The following table shows what read, write and execute permissions mean for ordinary files and for directories.

File Directory

Read Can read the file Can list files in the directory

Write Can edit the file Can create and delete files in the directory

Execute Can run the file as a program Can change to the directory

	File	Directory
Read	Can read the file	Can list files in the directory
Write	Can edit the file	Can create and delete files in the directory
Execute	Can run the file as a program	Can change to the directory

A note for those who are concerned about the privacy of their files but want to put up web pages. To view a file, one must be able to change to its directory. Thus if your web pages are to be visible, your home directory and your public_html directory must both be executable by everyone.

Changing File Permissions

File permissions are changed by using the chmod command. The format of this command is
chmod permissions list_of_files

``permissions'' is a three-digit octal number where the three digits correspond to the access rights of the user who owns the file, the group and other users, as discussed above. Each octal digit is the sum of 4 if read permission is granted, 2 if write permission is granted and 1 if execute permission is granted. Here are the most commonly needed permissions:

755 means you can do anything with the file or directory, and other users can read and execute it but not alter it. Suitable for programs and directories you want to make publicly available.
644 means you can read and write the file or directory and other users can only read it. Suitable for public text files.
711 means you can do anything with the file or directory and other users can only execute it. Suitable for directories where you don't want other people browsing through the contents but do want to give them access to selected files.
700 means you can do anything with the file or directory and other users have no access to it at all. Suitable for private directories and programs.
600 means you can read and write the file or directory and other users have no access to it. Suitable for private text files.

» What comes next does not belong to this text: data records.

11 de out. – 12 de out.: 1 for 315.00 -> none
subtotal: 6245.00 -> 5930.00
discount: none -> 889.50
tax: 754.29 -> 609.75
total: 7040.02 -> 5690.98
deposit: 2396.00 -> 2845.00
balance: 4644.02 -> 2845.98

You may notice that the permissions for the group and other users are always the same. Since the group ``users'' contains all users, this makes sense.

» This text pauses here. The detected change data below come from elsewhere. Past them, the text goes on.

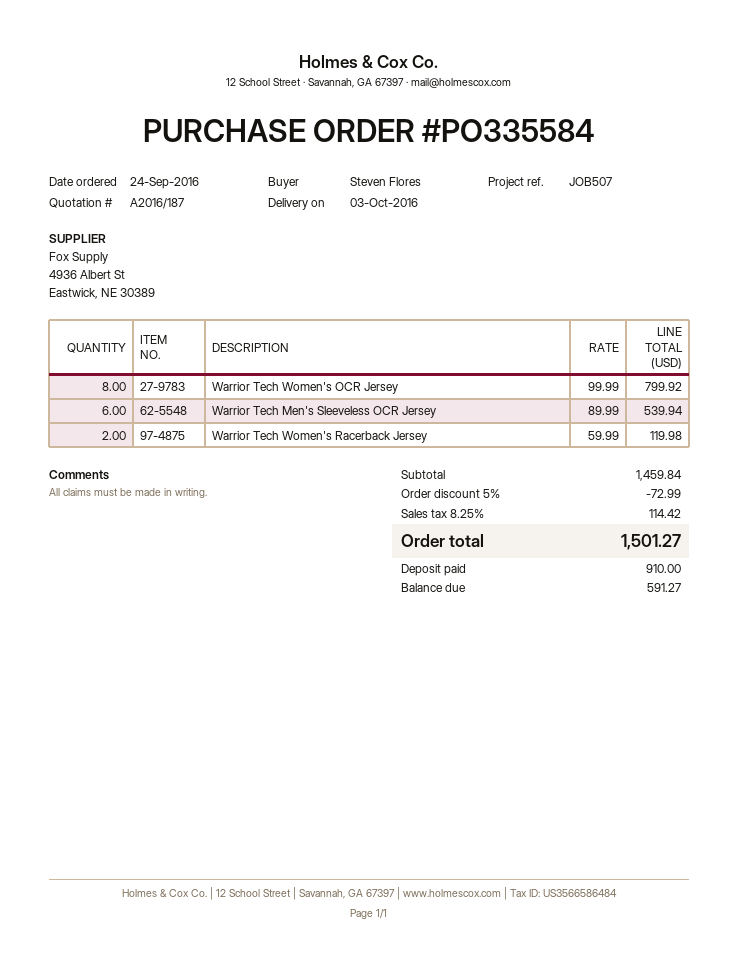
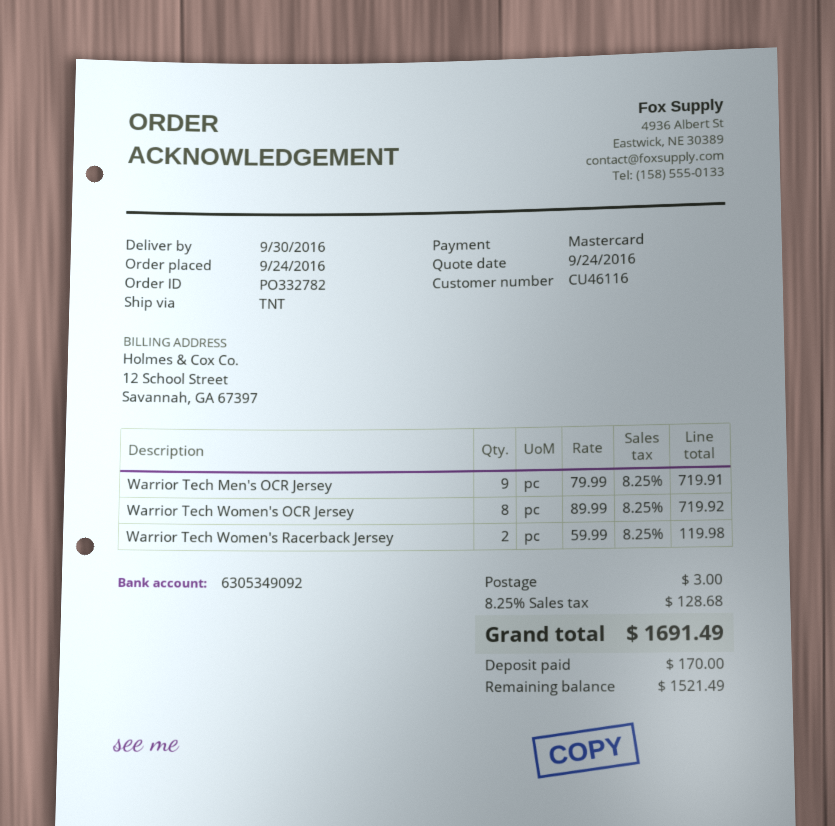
order number: PO335584 -> PO332782
delivery date: 2016-10-03 -> 2016-09-30
Warrior Tech Women's OCR Jersey: 8 x 99.99 = 799.92 -> 8 x 89.99 = 719.92
Warrior Tech Men's Sleeveless OCR Jersey: 6 x 89.99 = 539.94 -> none
Warrior Tech Men's OCR Jersey: none -> 9 x 79.99 = 719.91
discount: 5% = 72.99 -> none
shipping: none -> 3.00
tax: 8.25% = 114.42 -> 8.25% = 128.68
total: 1501.27 -> 1691.49
deposit: 910.00 -> 170.00
balance: 591.27 -> 1521.49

You can change the default permissions on new files you create using the umask command. The format of this command is
umask octal_number
where octal_number is a three-digit octal number representing what each category of user may not do with the file.

umask 022 means that other users may not edit your files but may read them and execute them where appropriate. (This is the default.)
umask 066 means that other users may not modify or read your files but may execute them where appropriate (for example, they can change to subdirectories of your home directory).
umask 077 means that other users may not access your files at all.